Richard Magarey (born 3 August 1983) is an Australian stunt actor, professional wrestler, singer and YouTuber, known for his bearded crossdressing persona named . He is currently vocalist of the band BABYBEARD, formerly with the band Ladybaby and Deadlift Lolita.

Early career
According to GirlsWalker, Magarey first started crossdressing when he was 14 years old using his sister's school uniform. Ever since then, cute outfits have been part of his eventual wrestling gimmick.

Magarey graduated from the Flinders University of South Australia Drama Centre in 2004 with a Bachelor of Creative Arts before moving to Melbourne to train in Hong Kong-style martial arts and cinematic stunt work with Paul Andreovski of the Jackie Chan Stunt Team.

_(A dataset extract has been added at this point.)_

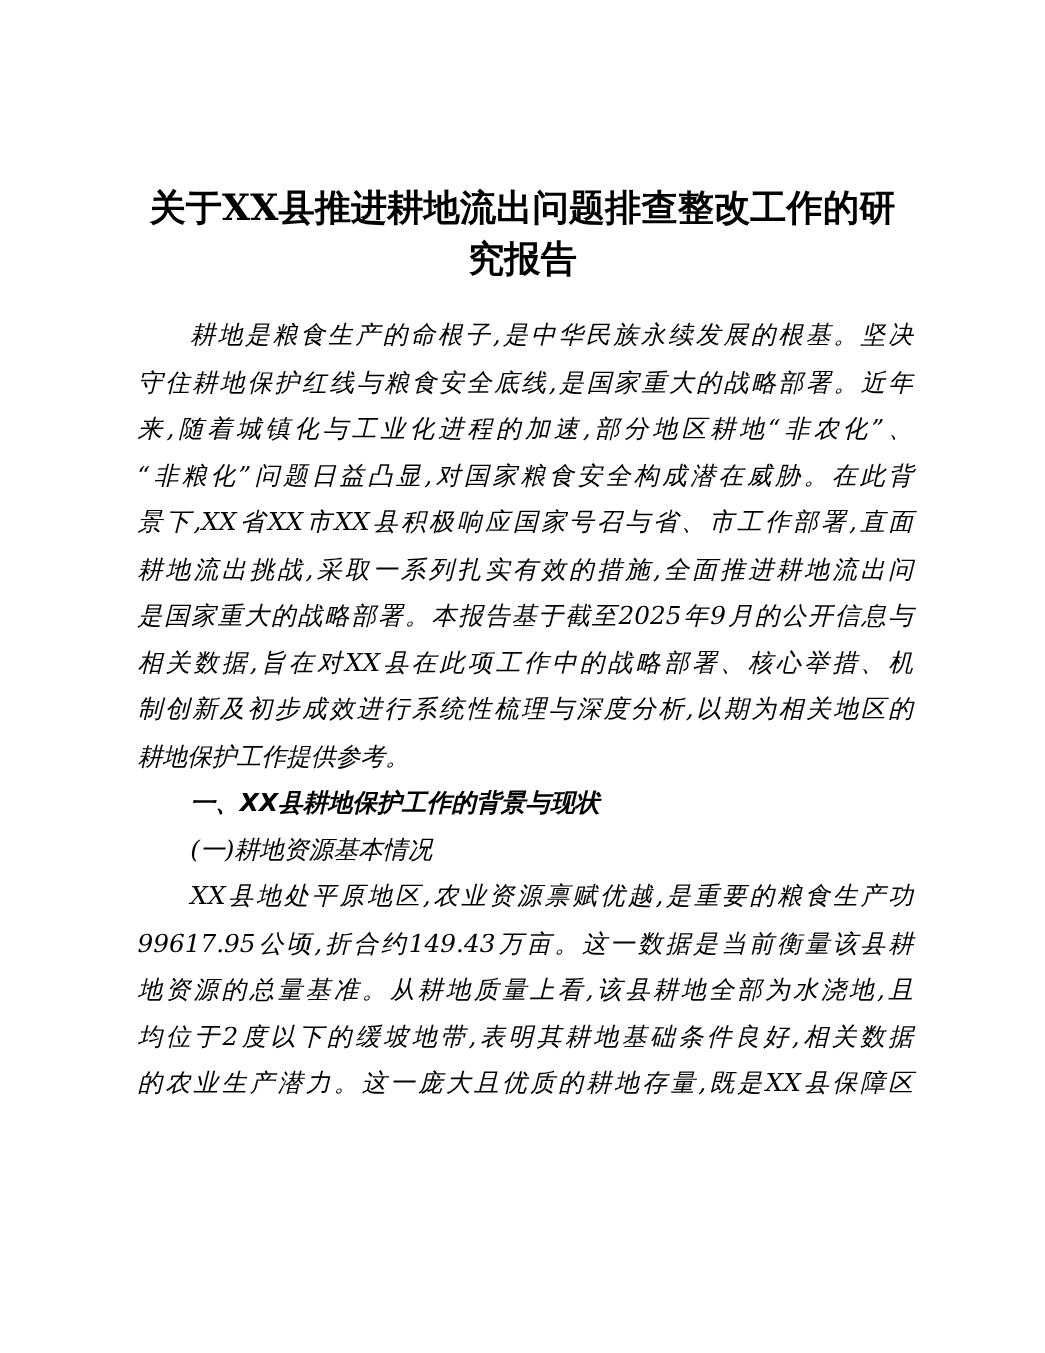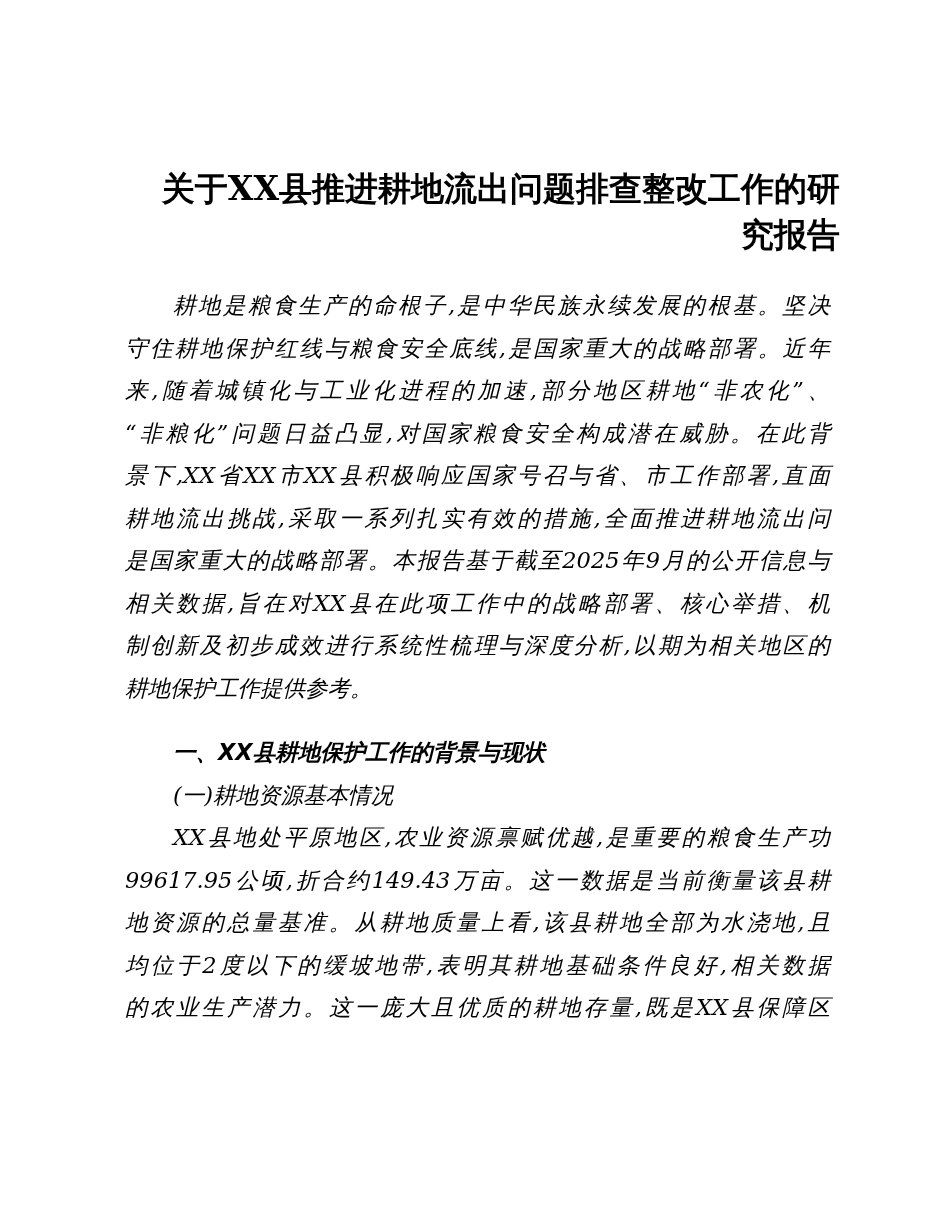"关于XX县推进耕地流出问题排查整改工作的研" .title { text-align: right -> center }
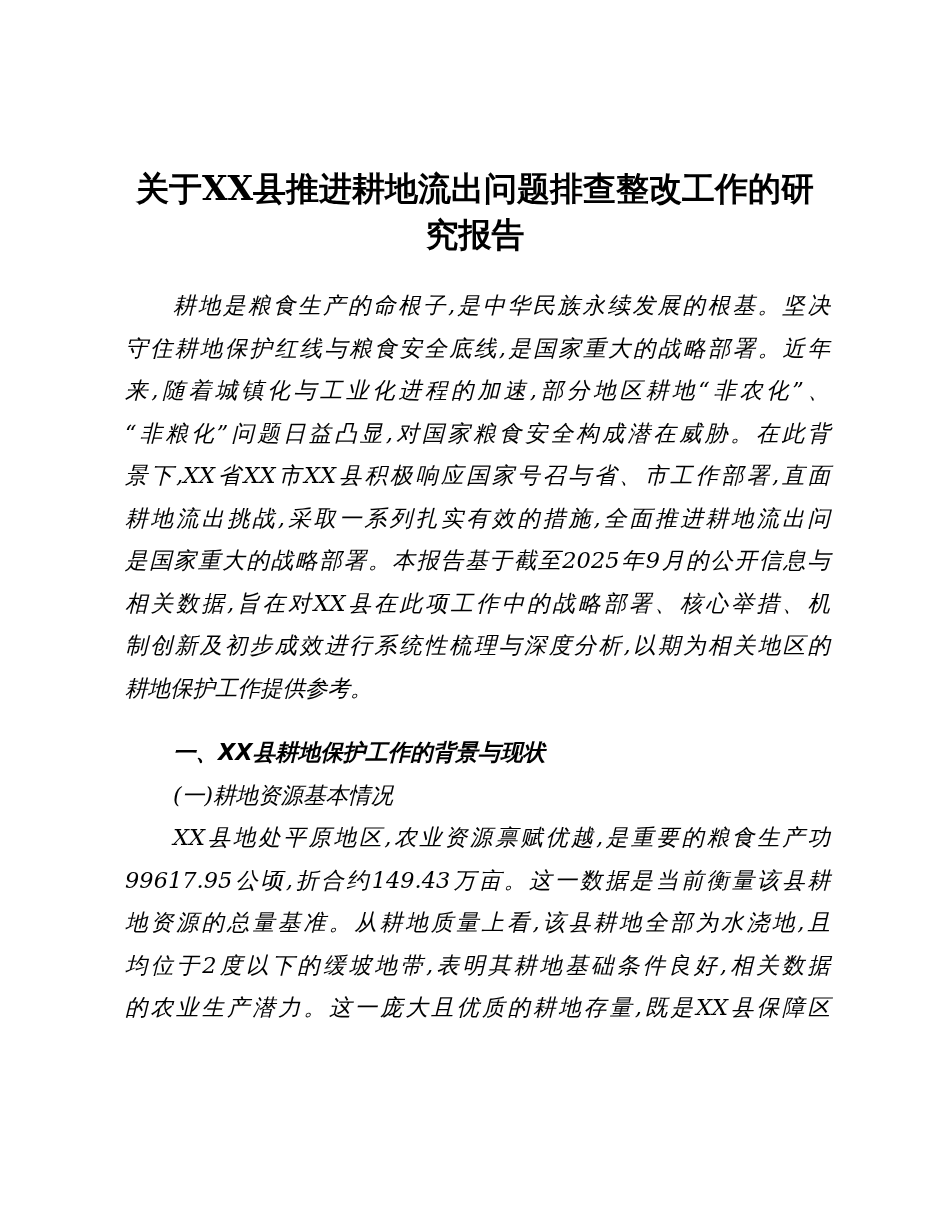"一、XX县耕地保护工作的背景与现状" .heading1 { margin-top: 22px -> none }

Wrestling and acting career
Originally from Adelaide, Magarey moved to Hong Kong in 2006 to kickstart his martial arts stunt career in films, later becoming a hit in Hong Kong as a cross-dressing pro wrestler. He held roles in two Michael Gleissner movies: Irreversi, shot in 2010 in Hong Kong (where Magarey was also the stand-in for lead actor Ian Bohen), and Deep Gold, shot in 2011 in the Philippines. He also starred as the main foreign villain in The Fortune Buddies. In October 2013 he moved to Tokyo, Japan to attempt a similar career there. On January 1, 2015 Ladybeard released the DVD+CD "Ladybeard Justice Fight Ai To Yuki To Bikini To Hige To". In 2017 Ladybeard was part of the Australian documentary "Big in Japan".

In addition to his native English, Ladybeard has conversational levels of Japanese, Cantonese, Mandarin Chinese and can understand some German.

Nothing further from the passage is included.